É muito mais fácil para um parlamentar faturar politicamente aumentos de despesas, do que defender o respeito ao dinheiro público e sua aplicação eficiente e eficaz. Esse oportunismo, não custa lembrar, sempre houve. A diferença é que, antes, havia, igualmente, lideranças de peso prontas para levantar a bandeira da responsabilidade fiscal. Hoje, a terra é (quase) arrasada nesse aspecto.
O Congresso deveria compreender que o País caminha para um quadro fiscal preocupante. A dívida pública é 20 pontos porcentuais do Produto Interno Bruto (PIB) maior do que a média observada nos países em mesmo estágio de desenvolvimento. O déficit público, incluídos os gastos com juros, já superou os 8% do PIB no acumulado em 12 meses até setembro, segundo dados do Banco Central.
Não se trata de uma situação de insolvência. Aliás, talvez, por isso, eles sigam operando no fio da navalha. A verdade é que o grau de rigidez orçamentária – cuja contrapartida é a proteção inabalável de programas ineficientes e de ralos pelos quais escoam rios de dinheiro público – combina-se ao drible das regras fiscais para compor um quadro de descontrole. Curiosamente, não se fala sobre o quão antidemocrático é esse conjunto de procedimentos baseados em legislações fracassadas ou ultrapassadas.

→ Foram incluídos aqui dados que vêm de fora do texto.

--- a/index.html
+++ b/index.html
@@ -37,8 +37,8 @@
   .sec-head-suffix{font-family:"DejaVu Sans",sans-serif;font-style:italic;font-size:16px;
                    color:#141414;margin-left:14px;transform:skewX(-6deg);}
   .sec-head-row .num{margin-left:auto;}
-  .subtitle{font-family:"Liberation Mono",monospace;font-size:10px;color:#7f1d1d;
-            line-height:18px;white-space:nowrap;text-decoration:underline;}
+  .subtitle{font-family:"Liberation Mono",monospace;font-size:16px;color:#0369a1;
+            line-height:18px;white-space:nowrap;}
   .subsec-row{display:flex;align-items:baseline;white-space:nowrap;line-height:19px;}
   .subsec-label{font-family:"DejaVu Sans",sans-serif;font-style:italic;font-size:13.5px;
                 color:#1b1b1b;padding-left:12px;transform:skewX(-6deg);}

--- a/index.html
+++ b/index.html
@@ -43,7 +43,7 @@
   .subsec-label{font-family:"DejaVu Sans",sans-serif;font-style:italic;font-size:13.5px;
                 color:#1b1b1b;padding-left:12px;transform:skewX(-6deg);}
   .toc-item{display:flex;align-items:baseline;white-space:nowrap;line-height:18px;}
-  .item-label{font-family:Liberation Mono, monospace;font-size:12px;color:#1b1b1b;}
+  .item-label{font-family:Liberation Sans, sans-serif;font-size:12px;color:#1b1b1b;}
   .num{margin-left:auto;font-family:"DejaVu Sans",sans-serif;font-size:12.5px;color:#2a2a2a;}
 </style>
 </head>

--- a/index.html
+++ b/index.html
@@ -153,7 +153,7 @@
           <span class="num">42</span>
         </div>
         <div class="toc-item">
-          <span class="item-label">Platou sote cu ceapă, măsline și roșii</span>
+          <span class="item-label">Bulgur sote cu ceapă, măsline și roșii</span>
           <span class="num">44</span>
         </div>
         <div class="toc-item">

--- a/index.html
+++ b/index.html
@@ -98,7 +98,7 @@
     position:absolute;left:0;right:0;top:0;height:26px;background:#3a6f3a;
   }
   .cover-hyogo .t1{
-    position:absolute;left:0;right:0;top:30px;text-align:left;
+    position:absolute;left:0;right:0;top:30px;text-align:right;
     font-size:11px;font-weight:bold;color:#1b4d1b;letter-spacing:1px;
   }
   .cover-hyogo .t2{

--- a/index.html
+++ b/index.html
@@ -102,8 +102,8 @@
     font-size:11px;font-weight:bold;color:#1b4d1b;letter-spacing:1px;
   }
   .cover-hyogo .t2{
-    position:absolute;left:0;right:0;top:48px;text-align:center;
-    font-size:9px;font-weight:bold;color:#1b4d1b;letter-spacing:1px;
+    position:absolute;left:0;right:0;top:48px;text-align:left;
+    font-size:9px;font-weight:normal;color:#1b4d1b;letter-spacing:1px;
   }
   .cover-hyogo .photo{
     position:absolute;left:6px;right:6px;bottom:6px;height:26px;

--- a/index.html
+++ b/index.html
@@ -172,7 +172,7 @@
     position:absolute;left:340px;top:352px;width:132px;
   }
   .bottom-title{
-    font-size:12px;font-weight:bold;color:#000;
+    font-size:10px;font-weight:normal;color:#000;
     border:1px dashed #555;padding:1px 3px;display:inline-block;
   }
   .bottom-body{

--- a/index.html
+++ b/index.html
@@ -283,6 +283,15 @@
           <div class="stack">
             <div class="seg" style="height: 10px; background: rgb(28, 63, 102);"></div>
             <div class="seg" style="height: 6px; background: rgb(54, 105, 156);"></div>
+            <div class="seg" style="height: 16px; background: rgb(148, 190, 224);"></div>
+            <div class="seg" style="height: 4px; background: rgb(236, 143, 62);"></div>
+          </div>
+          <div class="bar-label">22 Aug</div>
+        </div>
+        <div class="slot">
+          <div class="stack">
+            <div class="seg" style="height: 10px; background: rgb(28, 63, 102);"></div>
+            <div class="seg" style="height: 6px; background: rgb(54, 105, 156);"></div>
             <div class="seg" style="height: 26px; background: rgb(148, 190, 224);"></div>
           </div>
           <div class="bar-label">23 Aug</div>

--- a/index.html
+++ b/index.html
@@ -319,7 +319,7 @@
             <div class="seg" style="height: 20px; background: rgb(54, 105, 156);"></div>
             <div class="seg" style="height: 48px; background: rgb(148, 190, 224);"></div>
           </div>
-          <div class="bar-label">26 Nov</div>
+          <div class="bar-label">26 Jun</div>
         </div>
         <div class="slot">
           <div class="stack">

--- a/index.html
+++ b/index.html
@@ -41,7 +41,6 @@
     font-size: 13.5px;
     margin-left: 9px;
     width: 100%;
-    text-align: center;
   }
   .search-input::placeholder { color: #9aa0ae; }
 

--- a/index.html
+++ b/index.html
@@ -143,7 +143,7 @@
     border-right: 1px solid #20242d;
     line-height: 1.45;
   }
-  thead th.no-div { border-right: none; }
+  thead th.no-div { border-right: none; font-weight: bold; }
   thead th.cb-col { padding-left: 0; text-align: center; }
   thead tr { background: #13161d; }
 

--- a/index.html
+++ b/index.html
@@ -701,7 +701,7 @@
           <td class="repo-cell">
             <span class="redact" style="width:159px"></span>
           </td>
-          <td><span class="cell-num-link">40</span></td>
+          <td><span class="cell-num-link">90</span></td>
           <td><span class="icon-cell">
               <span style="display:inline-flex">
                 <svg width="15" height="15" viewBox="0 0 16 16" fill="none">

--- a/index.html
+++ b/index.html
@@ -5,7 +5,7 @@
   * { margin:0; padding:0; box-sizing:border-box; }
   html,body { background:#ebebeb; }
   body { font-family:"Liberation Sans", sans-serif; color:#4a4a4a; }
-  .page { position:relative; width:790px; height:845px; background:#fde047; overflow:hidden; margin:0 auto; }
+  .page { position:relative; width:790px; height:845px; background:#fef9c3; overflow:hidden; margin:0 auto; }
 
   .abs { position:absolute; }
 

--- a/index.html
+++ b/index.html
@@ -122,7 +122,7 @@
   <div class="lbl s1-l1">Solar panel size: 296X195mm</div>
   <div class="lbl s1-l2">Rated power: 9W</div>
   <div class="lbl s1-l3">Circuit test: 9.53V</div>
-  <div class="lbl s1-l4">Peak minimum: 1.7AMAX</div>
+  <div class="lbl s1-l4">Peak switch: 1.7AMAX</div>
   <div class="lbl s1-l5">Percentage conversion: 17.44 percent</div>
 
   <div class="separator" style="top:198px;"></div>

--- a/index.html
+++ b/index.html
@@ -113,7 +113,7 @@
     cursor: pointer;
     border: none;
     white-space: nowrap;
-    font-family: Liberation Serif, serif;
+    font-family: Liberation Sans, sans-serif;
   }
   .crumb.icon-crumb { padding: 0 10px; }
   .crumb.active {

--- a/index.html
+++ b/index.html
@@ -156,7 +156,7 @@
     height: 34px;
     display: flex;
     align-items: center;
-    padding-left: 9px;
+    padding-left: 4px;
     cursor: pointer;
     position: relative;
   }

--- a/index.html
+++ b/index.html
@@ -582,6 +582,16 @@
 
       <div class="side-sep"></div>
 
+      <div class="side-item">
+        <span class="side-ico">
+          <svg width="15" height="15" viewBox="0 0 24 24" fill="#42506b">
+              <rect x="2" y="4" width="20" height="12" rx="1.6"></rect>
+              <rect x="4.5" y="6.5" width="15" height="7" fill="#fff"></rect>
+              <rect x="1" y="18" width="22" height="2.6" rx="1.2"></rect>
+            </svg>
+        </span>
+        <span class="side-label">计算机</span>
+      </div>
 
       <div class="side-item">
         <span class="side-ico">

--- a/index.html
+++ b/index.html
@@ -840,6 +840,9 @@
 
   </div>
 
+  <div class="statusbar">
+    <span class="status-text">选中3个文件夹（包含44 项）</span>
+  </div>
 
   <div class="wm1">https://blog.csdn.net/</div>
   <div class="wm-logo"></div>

Ou bem avançamos com uma reforma fiscal e orçamentária, para valer, ou o País caminhará a passos largos para o vinagre. Já avançamos muito no debate sobre o futuro das contas públicas. É hora de colocar em prática.
Veja-se que as agendas para alçar o País ao grupo dos desenvolvidos, ampliando nossas possibilidades de crescimento econômico e reduzindo desigualdades, ficam em segundo plano.
Como debater o meio ambiente, a transição energética, os investimentos em infraestrutura, a reindustrialização, o futuro do mercado de trabalho, a inteligência artificial e tantos outros temas fundamentais, se não somos capazes de entregar um Orçamento que pare de pé?
Neste momento, por exemplo, o Congresso tem o poder de aprovar medidas fundamentais propostas pelo Executivo ou por sua base: cortes em benefícios tributários (projeto do deputado José Guimarães), mudanças no seguro-defeso (MP n.º 1.323), aumento de tributação sobre as bets e fintechs (projeto do senador Renan Calheiros) e outros.
A disposição para o ajuste fiscal parece ser inversamente proporcional ao discurso oficial de certas lideranças. A oportunidade para demonstrar que este articulista está errado está aí. Vamos à prova dos nove, nestes cerca de 40 dias úteis que o Legislativo ainda terá em 2025.
Felipe Salto - Economista-chefe da Warren Investimentos, membro do Conselho Superior de Economia da Fiesp e professor do IDP, foi secretário da Fazenda e Planejamento do Estado de São Paulo e o primeiro diretor-executivo da Instituição Fiscal Independente (IFI). Felipe Scudeler Salto escreve quinzenalmente na seção Espaço Aberto.